Brandi Carlile is Americana Music Artist of the Year for the second time in three years

The legacy left behind by recently-departed artists across all genres dominated the 20th Americana Music Association’s annual Honours and Awards ceremony held at the Ryman Auditorium in Nashville.

The show fittingly opened with a tribute to Rolling Stones drummer Charlie Watts - the biggest name lost to music in the past year. The house band, led by Buddy Miller and featuring Aaron Lee Tasjan on vocals and Jerry Pentecost on drums, performed “Can’t You Hear Me Knocking” from the Stone’s 1971 classic album Sticky Fingers.

The largely-masked Ryman audience had little time to pay their respects to Charlie before they were remembering the work of folk legend Nanci Griffith who died in August. Joe Henry & Aoife O' Donovan did her proud with a beautiful rendition of “Gulf Coast Highway,” a song she specifically co-wrote for two voices, as Henry acknowledged.

The next legacy was to country great Tom T. Hall, known as The Storyteller. There was no one better to pay tribute to Hall, who also died in August, than Buddy Miller who performed “That’s How I Got to Memphis.” Miller’s 1995 version is long considered the best cover of a Tom T. song.

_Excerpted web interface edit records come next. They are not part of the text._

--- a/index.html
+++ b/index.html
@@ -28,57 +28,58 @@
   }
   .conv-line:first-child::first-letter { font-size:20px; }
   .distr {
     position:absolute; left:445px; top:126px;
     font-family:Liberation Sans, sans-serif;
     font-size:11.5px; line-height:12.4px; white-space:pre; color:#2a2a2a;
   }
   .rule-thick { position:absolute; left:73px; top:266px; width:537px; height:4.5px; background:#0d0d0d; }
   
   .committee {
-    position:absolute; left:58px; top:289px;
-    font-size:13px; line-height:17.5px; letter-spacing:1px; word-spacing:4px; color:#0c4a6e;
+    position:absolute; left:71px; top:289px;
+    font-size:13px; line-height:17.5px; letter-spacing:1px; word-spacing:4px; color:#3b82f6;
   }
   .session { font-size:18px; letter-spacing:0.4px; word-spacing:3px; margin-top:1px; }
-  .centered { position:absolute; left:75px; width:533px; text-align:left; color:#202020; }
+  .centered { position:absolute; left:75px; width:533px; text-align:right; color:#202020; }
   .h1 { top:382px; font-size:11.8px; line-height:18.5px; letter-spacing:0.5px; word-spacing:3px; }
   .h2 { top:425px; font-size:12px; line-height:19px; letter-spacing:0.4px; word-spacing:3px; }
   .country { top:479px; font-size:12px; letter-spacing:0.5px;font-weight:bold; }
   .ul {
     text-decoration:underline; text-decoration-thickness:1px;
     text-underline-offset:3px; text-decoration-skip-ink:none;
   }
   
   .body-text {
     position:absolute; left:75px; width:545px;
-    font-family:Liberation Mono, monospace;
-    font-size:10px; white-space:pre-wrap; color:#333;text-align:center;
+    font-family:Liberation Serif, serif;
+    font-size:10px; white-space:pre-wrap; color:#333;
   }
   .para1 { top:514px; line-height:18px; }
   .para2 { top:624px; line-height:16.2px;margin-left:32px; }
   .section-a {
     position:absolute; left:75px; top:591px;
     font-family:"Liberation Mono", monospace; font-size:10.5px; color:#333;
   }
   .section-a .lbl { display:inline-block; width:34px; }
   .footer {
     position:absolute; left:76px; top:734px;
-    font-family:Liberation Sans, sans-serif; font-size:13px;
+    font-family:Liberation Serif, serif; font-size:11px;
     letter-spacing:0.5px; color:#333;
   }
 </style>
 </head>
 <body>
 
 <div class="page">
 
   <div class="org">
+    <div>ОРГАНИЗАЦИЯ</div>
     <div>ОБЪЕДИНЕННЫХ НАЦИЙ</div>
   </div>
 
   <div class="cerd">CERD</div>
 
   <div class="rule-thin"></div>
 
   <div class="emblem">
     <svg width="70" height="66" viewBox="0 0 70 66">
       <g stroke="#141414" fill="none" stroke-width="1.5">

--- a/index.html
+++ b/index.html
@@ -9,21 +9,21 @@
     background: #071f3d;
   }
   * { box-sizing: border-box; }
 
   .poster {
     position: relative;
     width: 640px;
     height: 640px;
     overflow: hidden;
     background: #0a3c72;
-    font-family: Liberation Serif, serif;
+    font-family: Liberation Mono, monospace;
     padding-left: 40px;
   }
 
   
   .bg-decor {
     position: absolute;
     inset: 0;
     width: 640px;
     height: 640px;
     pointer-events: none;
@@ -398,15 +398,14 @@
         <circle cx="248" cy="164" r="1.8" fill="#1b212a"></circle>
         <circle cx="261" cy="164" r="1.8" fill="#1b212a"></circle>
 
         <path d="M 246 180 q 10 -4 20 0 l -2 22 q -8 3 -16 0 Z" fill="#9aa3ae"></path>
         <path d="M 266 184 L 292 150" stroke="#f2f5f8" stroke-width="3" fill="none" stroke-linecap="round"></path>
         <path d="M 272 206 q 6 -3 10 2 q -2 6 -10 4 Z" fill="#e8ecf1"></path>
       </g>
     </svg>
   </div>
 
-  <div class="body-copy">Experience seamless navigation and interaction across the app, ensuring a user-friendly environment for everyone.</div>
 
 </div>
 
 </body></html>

The next opportunity to remember a lost Americana star came when Steve Earle sang his late son Justin Townes Earle’s signature song “Harlem River Blues” off Steve’s tribute album JT which was a finalist for Album of the Year. He finished with his now-normal refrain to his lost son: “See you when I get there cowboy.”

And there was a somewhat surprise ending to the show when instead of the annual all-artists-onstage ending, just two appeared – big names Emmylou Harris and Rodney Crowell. They were there to honour The Everly Brothers – Don died in August – with two of their big hits “Let It Be Me” and “Bye Bye Love.”

The audience was told the limited finale was for safety reasons, with a crowded stage posing a health risk during the current pandemic. Some might suggest this was a case of too little too late as the Americana Music Association is facing renewed criticism for going ahead with its annual week-long music festival especially when only last week Tennessee recorded the highest number of COVID-19 cases per capita in the U.S.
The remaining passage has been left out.